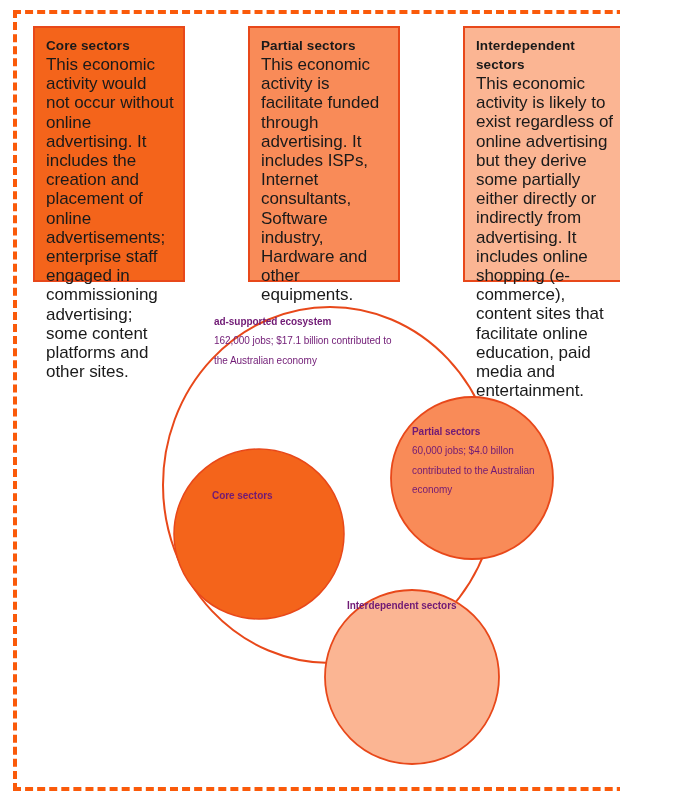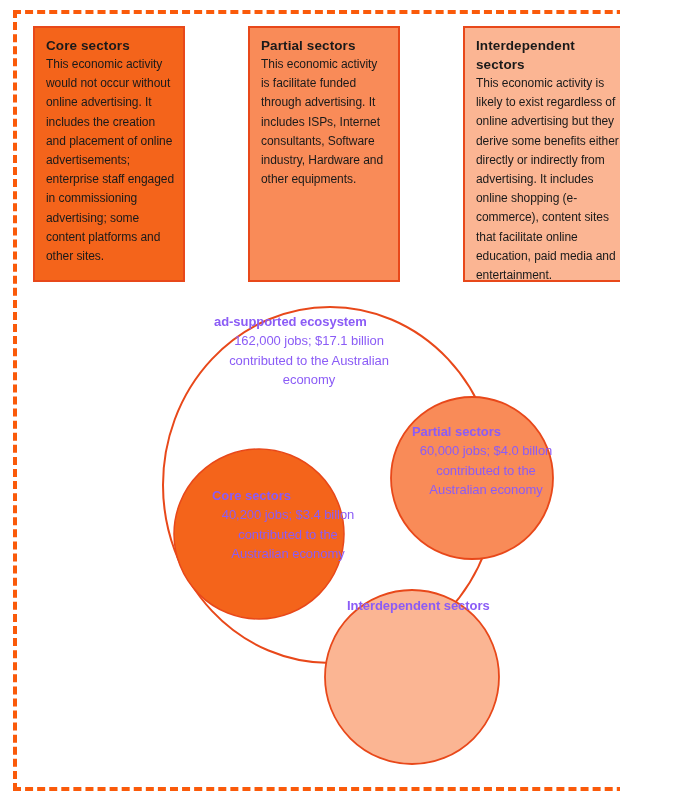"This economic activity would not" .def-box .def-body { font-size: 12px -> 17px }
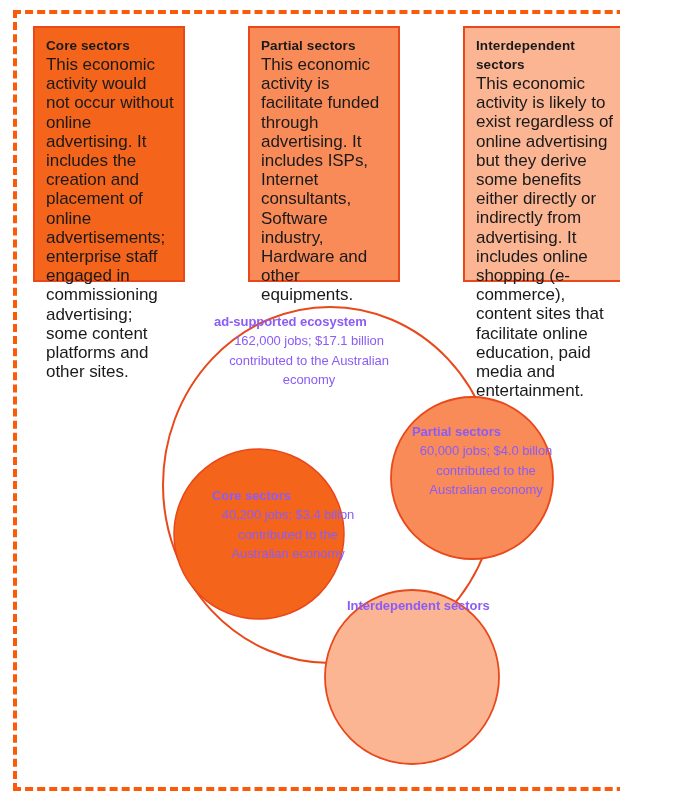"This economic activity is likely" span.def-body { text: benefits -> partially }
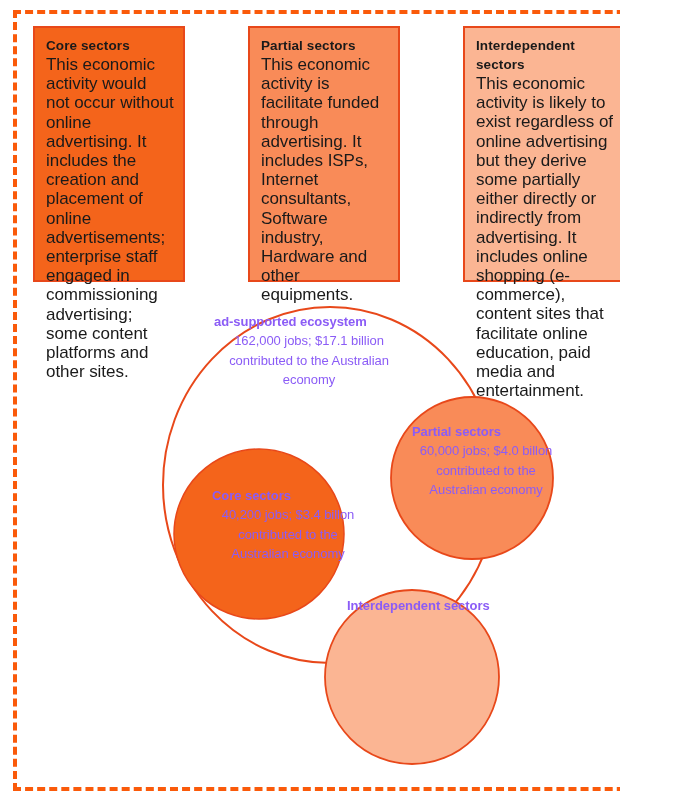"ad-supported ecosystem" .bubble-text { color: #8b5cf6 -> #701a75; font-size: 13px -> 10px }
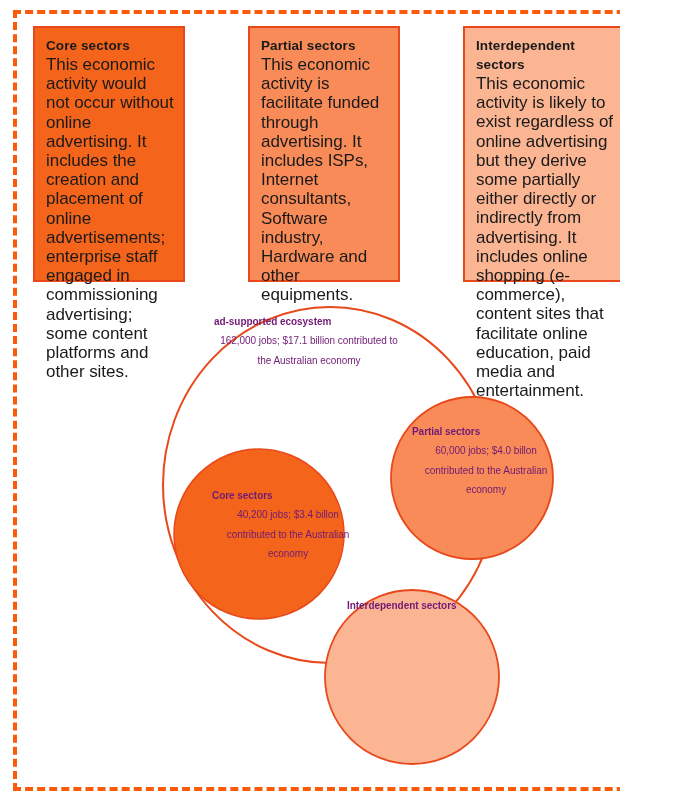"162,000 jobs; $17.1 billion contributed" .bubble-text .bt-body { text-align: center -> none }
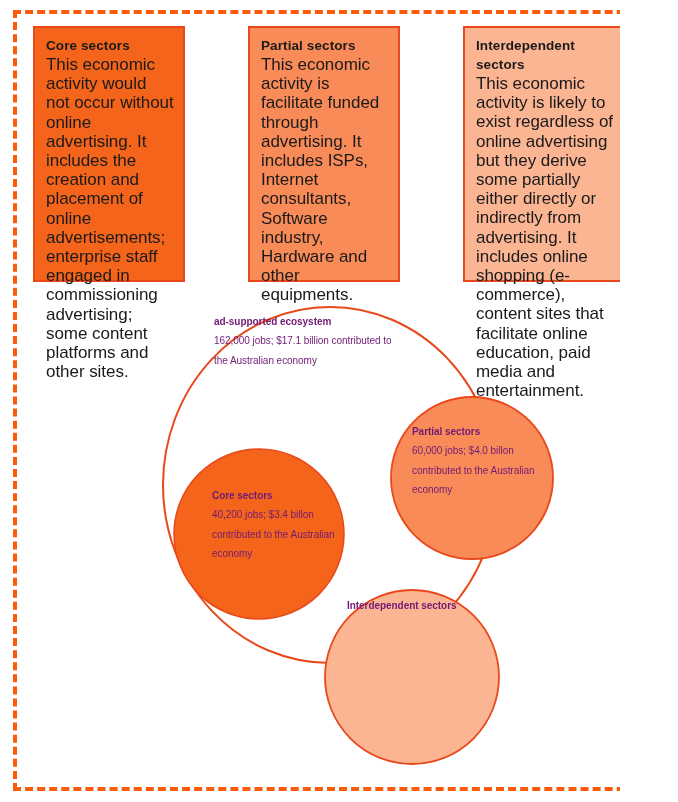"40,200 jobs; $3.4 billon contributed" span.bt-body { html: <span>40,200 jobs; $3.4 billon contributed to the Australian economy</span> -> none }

### WORK REQUEST
No picture is to appear in the copy; every entry above is otherwise to be printed verbatim.

### YOUR RESPONSE
"This economic activity would not" .def-box .def-body { font-size: 12px -> 17px }
"This economic activity is likely" span.def-body { text: benefits -> partially }
"ad-supported ecosystem" .bubble-text { color: #8b5cf6 -> #701a75; font-size: 13px -> 10px }
"162,000 jobs; $17.1 billion contributed" .bubble-text .bt-body { text-align: center -> none }
"40,200 jobs; $3.4 billon contributed" span.bt-body { html: <span>40,200 jobs; $3.4 billon contributed to the Australian economy</span> -> none }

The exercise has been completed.